In Canada, when band members have complaints against their bands, or Aboriginal people have complaints in relation to criminal, civil or human rights, they must use the provincial or federal court system, depending on the type of complaint. Recourse may also be had in provincial or federal human rights tribunals as well. Other specialized tribunals include government and union-specific forums.
Currently, the federal, provincial, municipal and other government-type organizations occupy First Nations jurisidictional space in relation to law and justice. Canada has already recognized that Aboriginal Nations have an inherent right to self-government which is protected by section 35 of the Constitution Act, 1982. Yet, Aboriginal Nations have not yet asserted their jurisdiction in law and justice.
The following reports provide information about the current state of Aboriginal courts in Canada:
Information about the three Gladue (Aboriginal Persons) Courts in Toronto:
Information about the T’suu Tina Peacemaker Court:
Information about the Northern Cree Circuit Court:
Information about the new First Nations Court in BC:
As you can see, most of these initiatives deal with criminal offences and sentencing and they operate within the provincial criminal justice system. There are other forums for specific issues like the Specific Claims Tribunal for example:
But for the most part, there are few First Nation-specific forums for dispute resolution. The repeal of section 67 of the Canadian Human Rights Act means that in June 2011, bands could be facing significant numbers of human rights complaints. With federal initiatives to make all bands have custom election codes, membership codes and matrimonial property on reserve by-laws, bands will face increasing levels of responsibility and potential liability for this jurisidiction.
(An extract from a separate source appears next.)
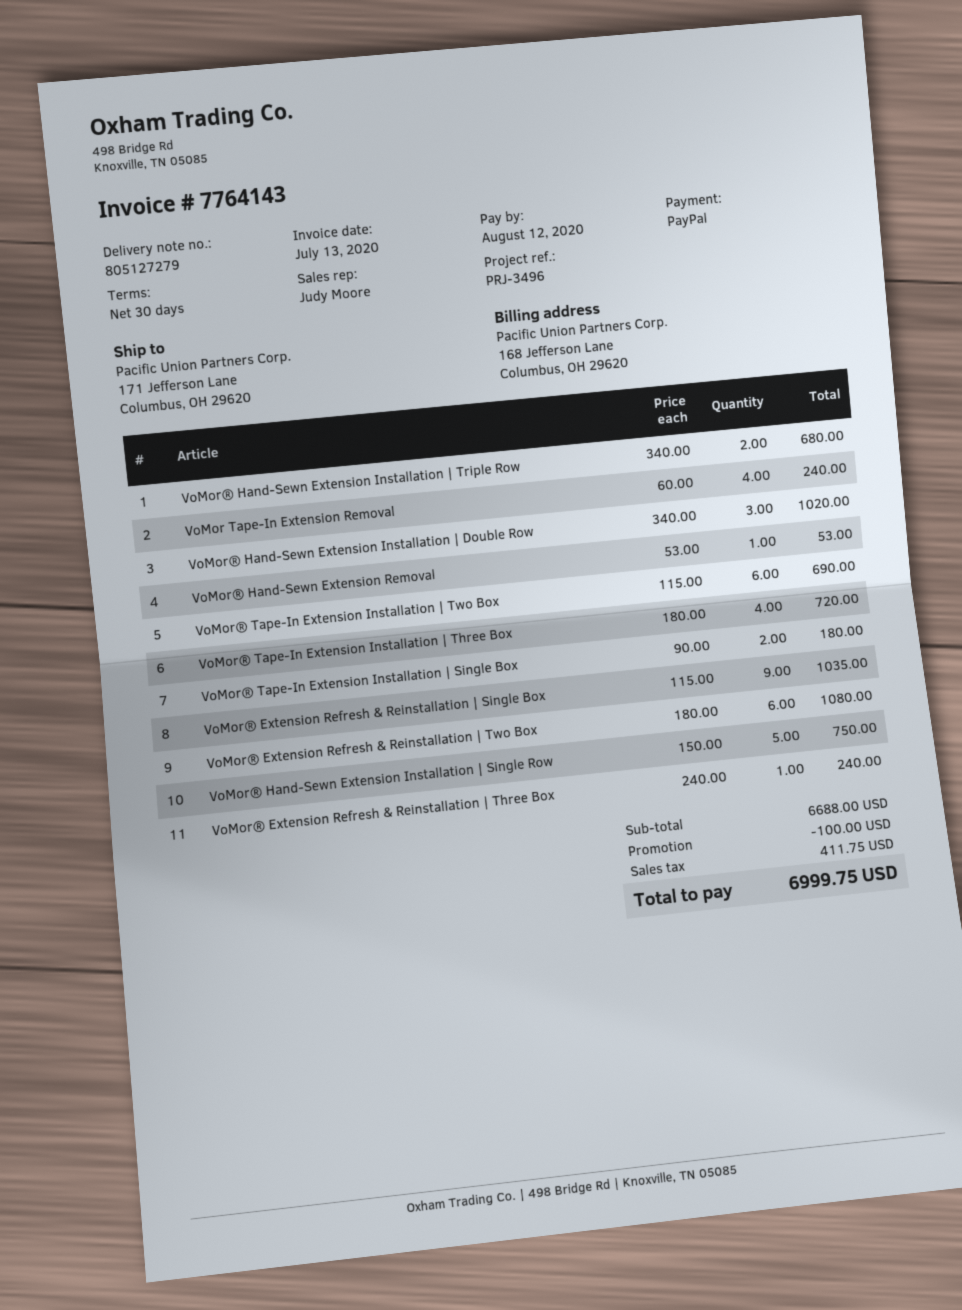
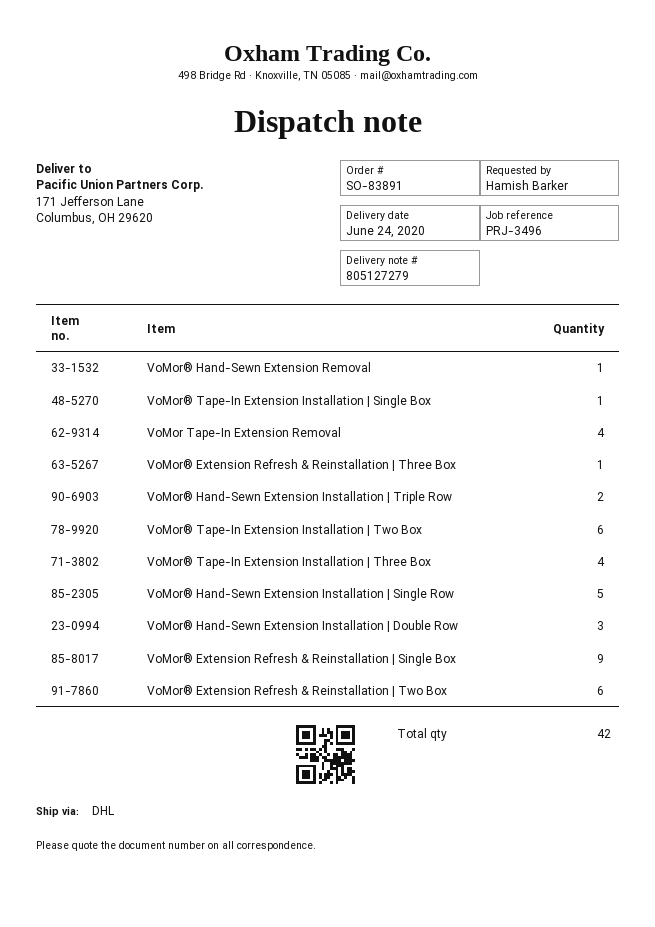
VoMor® Tape-In Extension Installation | Single Box: 2 -> 1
First Nations and their regionally-based political organizations should consider alternative dispute resolution mechanisms to stem the amount of complaints which are handled outside First Nation jurisdiction by non-Aboriginal adjudicators. These alternatives could be communal/regional ombudspersons, tribunals, courts, and/or mediation-type initiatives.
Funding and capacity will continue to be significant issues impacting First Nations’ abilities to undertake these kinds of initiatives, which is why regional-based initiatives might be more beneficial for some issues. The point is that if First Nations don’t occupy their jurisdiction in these areas, they can be sure that someone else will. Regardless of the challenges we face, our choice always comes down to us occupying that jurisidictional space, or Canada and the provinces.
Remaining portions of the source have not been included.